Yıldızlar kadar güzel ve parlaktı,
aralarındaki tek fark; "Yıldızların milyonlarca, onun ise milyarlarca olmasıydı."
İnsanlar ile zombiler arasında geçen kaos ortamında görebildiğim tek şey, insanların organları, kan ve mide bulandırıcı o yaratıklar. Ha birde o vardı;
''Zombilerin prensesi, balın kaymağı, pamuğun şekeri.'' O kalabalık ortamda bütün gücümle koşarak yanına gidip, o narin kolundan tutup hayatımın aşkı yapmak için yola koyuldum.
Türkiye'de bir zombi baskını düşündünüz mü? Düşünemezsiniz, trajediden çok komediye yol açar, balkondan deniz manzarası izler gibi sigarasını yakıp zombileri izleyenler.
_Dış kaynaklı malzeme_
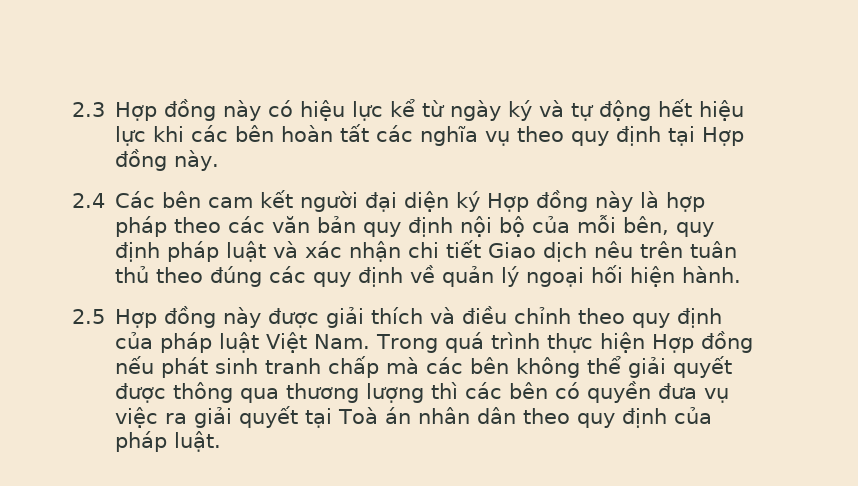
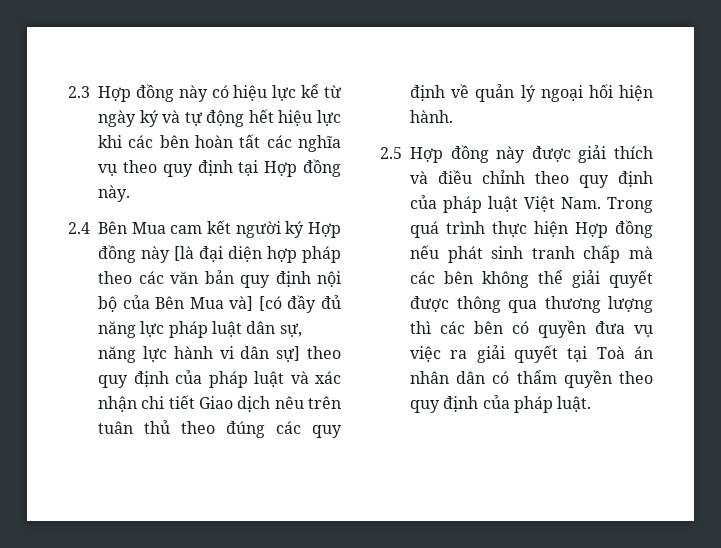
- 2.4 Các bên cam kết người đại diện ký Hợp đồng này là hợp pháp theo các văn bản quy định nội bộ của mỗi bên, quy định pháp luật và xác nhận chi tiết Giao dịch nêu trên tuân thủ theo đúng các quy định về quản lý ngoại hối hiện hành.
+ 2.4 Bên Mua cam kết người ký Hợp đồng này [là đại diện hợp pháp theo các văn bản quy định nội bộ của Bên Mua và] [có đầy đủ năng lực pháp luật dân sự, năng lực hành vi dân sự] theo quy định của pháp luật và xác nhận chi tiết Giao dịch nêu trên tuân thủ theo đúng các quy định về quản lý ngoại hối hiện hành.
- 2.5 Hợp đồng này được giải thích và điều chỉnh theo quy định của pháp luật Việt Nam. Trong quá trình thực hiện Hợp đồng nếu phát sinh tranh chấp mà các bên không thể giải quyết được thông qua thương lượng thì các bên có quyền đưa vụ việc ra giải quyết tại Toà án nhân dân theo quy định của pháp luật.
+ 2.5 Hợp đồng này được giải thích và điều chỉnh theo quy định của pháp luật Việt Nam. Trong quá trình thực hiện Hợp đồng nếu phát sinh tranh chấp mà các bên không thể giải quyết được thông qua thương lượng thì các bên có quyền đưa vụ việc ra giải quyết tại Toà án nhân dân có thẩm quyền theo quy định của pháp luật.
Ha birde Türk işi çözüm bulmuşlar kendilerine, Silindir şeklindeki aynaların içinde zombilerin içinden geçmek gibi, yaratıcıklıkta sınır tanımazlar. Herkese korku salan bu yaratıklar açıkçası bana bir ilham kaynağı bir mucize gibi geliyor ve insanlar mucizelere bayılır!
Peki;
Ben kimim?
Ben neyim?
Tabiki de kahramanları bile olmayan bir filmde basit, sönük bir figüran,
en güzel kitabın bile okunmayan ön sözü,
ağacın yaşken edilmediği dalı,
işte ben buyum!
Büyük dünyanın küçük insanı.
25 yaşında olan genç kadın geleceğine mi bakmalı yoksa geçmişine mi sıkışıp kalmalı...
peki bu genç kızın yaşadıkları bir yalan çıkarsa veya Küçük bir çocuk iken ailesinden kopartıldıysa...l
bir taraftan evlat acısı yaşayan anne, baba Bir taraftan kardeş acısı yaşayan abiler...
daha ikizini tanımayan çocuk...
daha ablasını tanımayan ve onu hep merak eden küçük kardeş...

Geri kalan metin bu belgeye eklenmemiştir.